Stored data entries
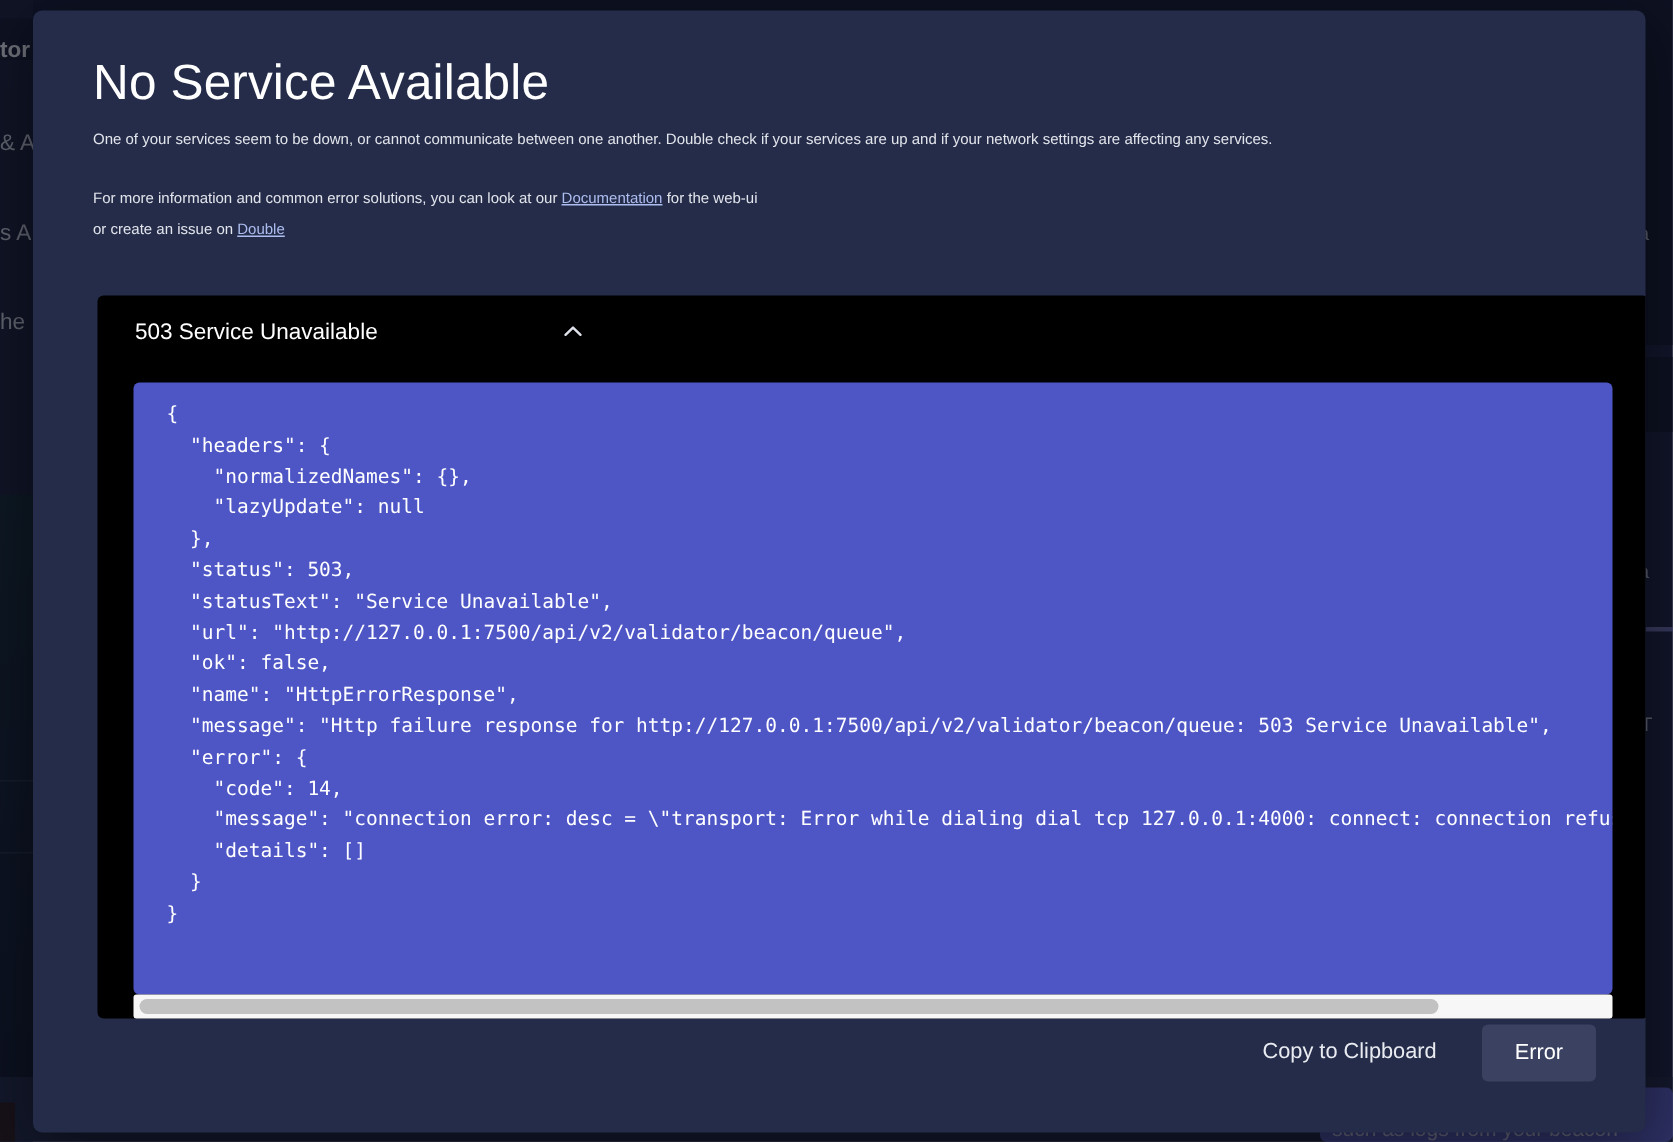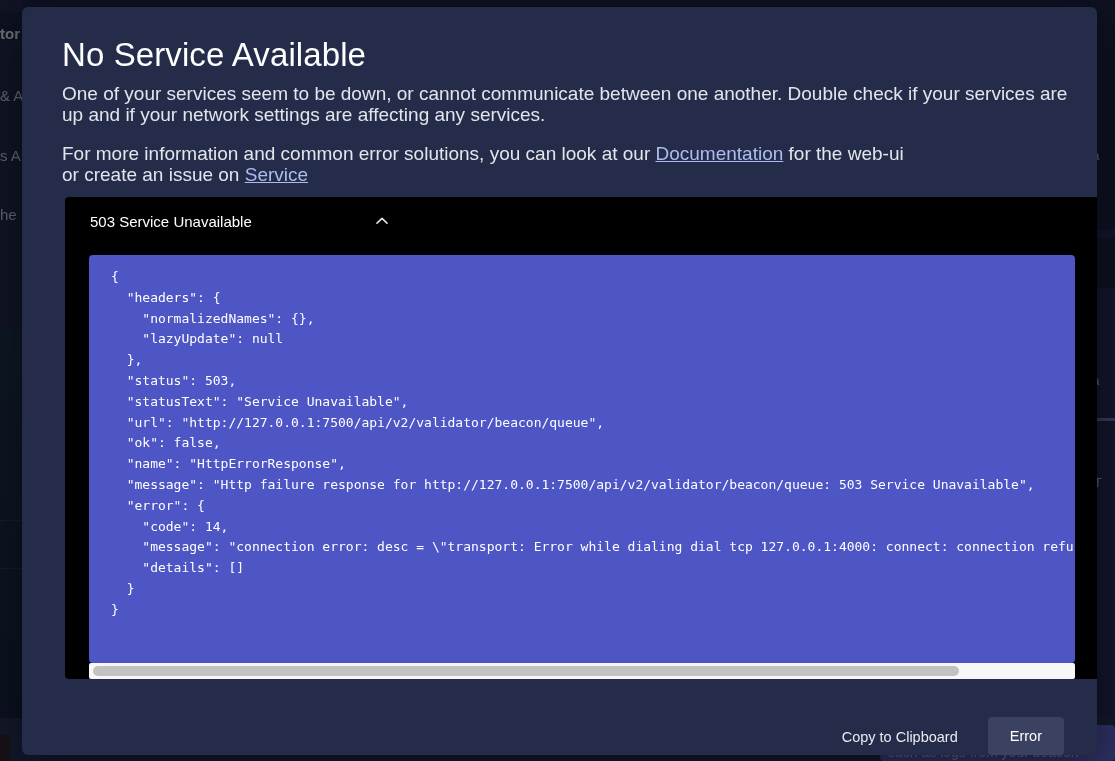--- a/index.html
+++ b/index.html
@@ -109,7 +109,7 @@
     position: absolute; left: 40px; top: 76px; width: 1018px;
   }
   .para {
-    color: #e3e5ec; font-size: 19px; line-height: 21px;
+    color: #e3e5ec; font-size: 10px; line-height: 21px;
     margin: 0 0 18px 0;
   }
   .para.tight { margin-bottom: 0; }

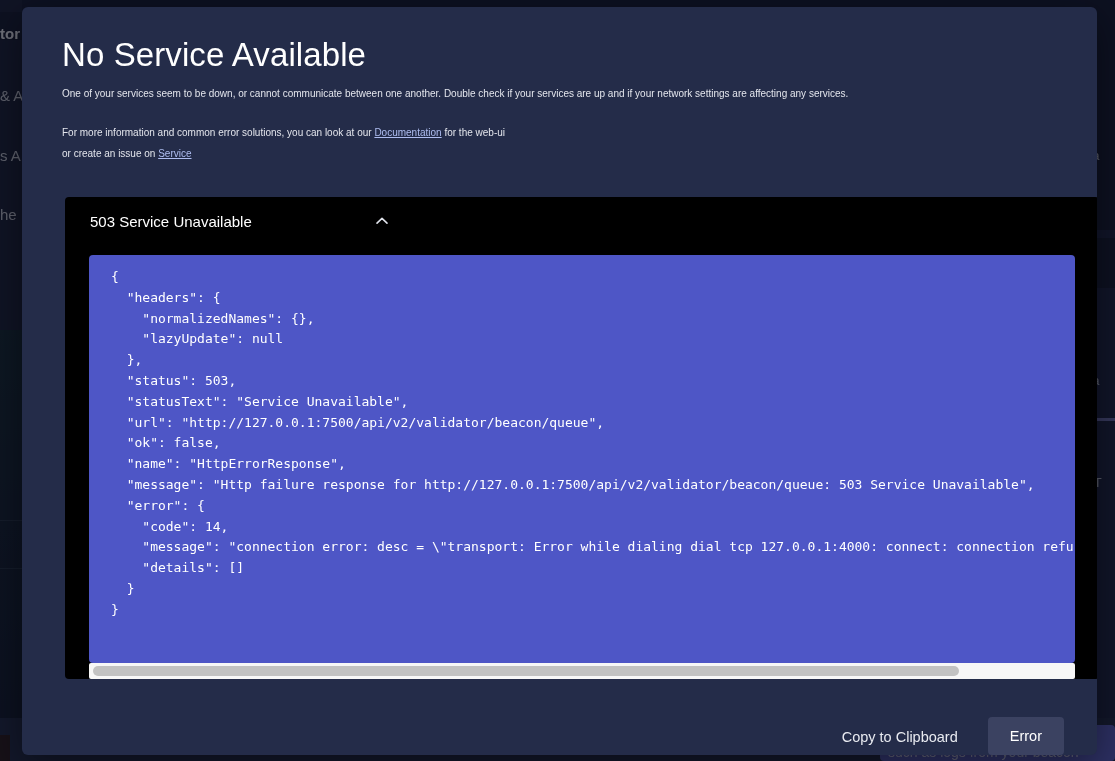--- a/index.html
+++ b/index.html
@@ -247,7 +247,7 @@
 
     <p class="para tight"><span>For more information and common error solutions, you can look at our </span><a href="#">Documentation</a><span> for the web-ui</span></p>
 
-    <p class="para tight"><span>or create an issue on </span><a href="#">Service</a></p>
+    <p class="para tight"><span>or create an issue on </span><a href="#">Double</a></p>
   </div>
 
   <div class="accordion">

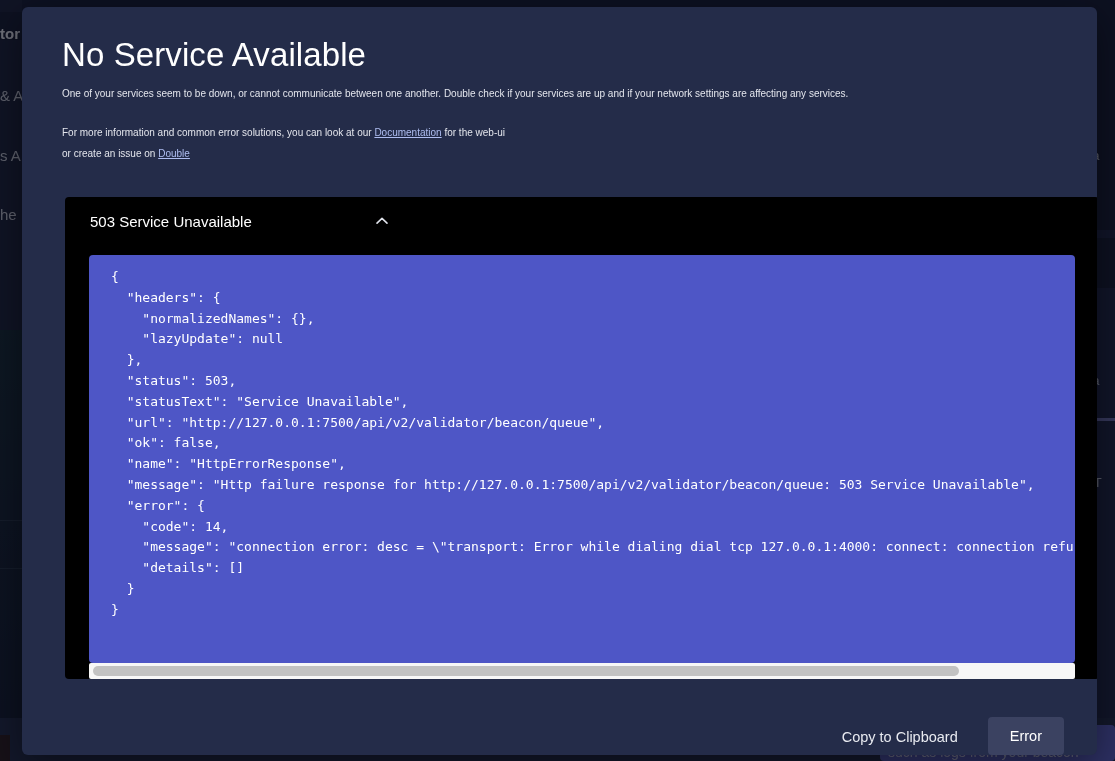--- a/index.html
+++ b/index.html
@@ -184,7 +184,7 @@
   .footer {
     position: absolute; left: 0; bottom: 0;
     width: 1075px; height: 72px;
-    display: flex; align-items: flex-end; justify-content: flex-end;
+    display: flex; align-items: flex-start; justify-content: flex-end;
     padding-right: 33px; gap: 16px;
   }
   .btn-text {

_PROBLEM DESCRIPTION_. What comes back should match the records exactly, minus any pictures.

_SOLVED EXERCISE_.
--- a/index.html
+++ b/index.html
@@ -109,7 +109,7 @@
     position: absolute; left: 40px; top: 76px; width: 1018px;
   }
   .para {
-    color: #e3e5ec; font-size: 19px; line-height: 21px;
+    color: #e3e5ec; font-size: 10px; line-height: 21px;
     margin: 0 0 18px 0;
   }
   .para.tight { margin-bottom: 0; }

--- a/index.html
+++ b/index.html
@@ -247,7 +247,7 @@
 
     <p class="para tight"><span>For more information and common error solutions, you can look at our </span><a href="#">Documentation</a><span> for the web-ui</span></p>
 
-    <p class="para tight"><span>or create an issue on </span><a href="#">Service</a></p>
+    <p class="para tight"><span>or create an issue on </span><a href="#">Double</a></p>
   </div>
 
   <div class="accordion">

--- a/index.html
+++ b/index.html
@@ -184,7 +184,7 @@
   .footer {
     position: absolute; left: 0; bottom: 0;
     width: 1075px; height: 72px;
-    display: flex; align-items: flex-end; justify-content: flex-end;
+    display: flex; align-items: flex-start; justify-content: flex-end;
     padding-right: 33px; gap: 16px;
   }
   .btn-text {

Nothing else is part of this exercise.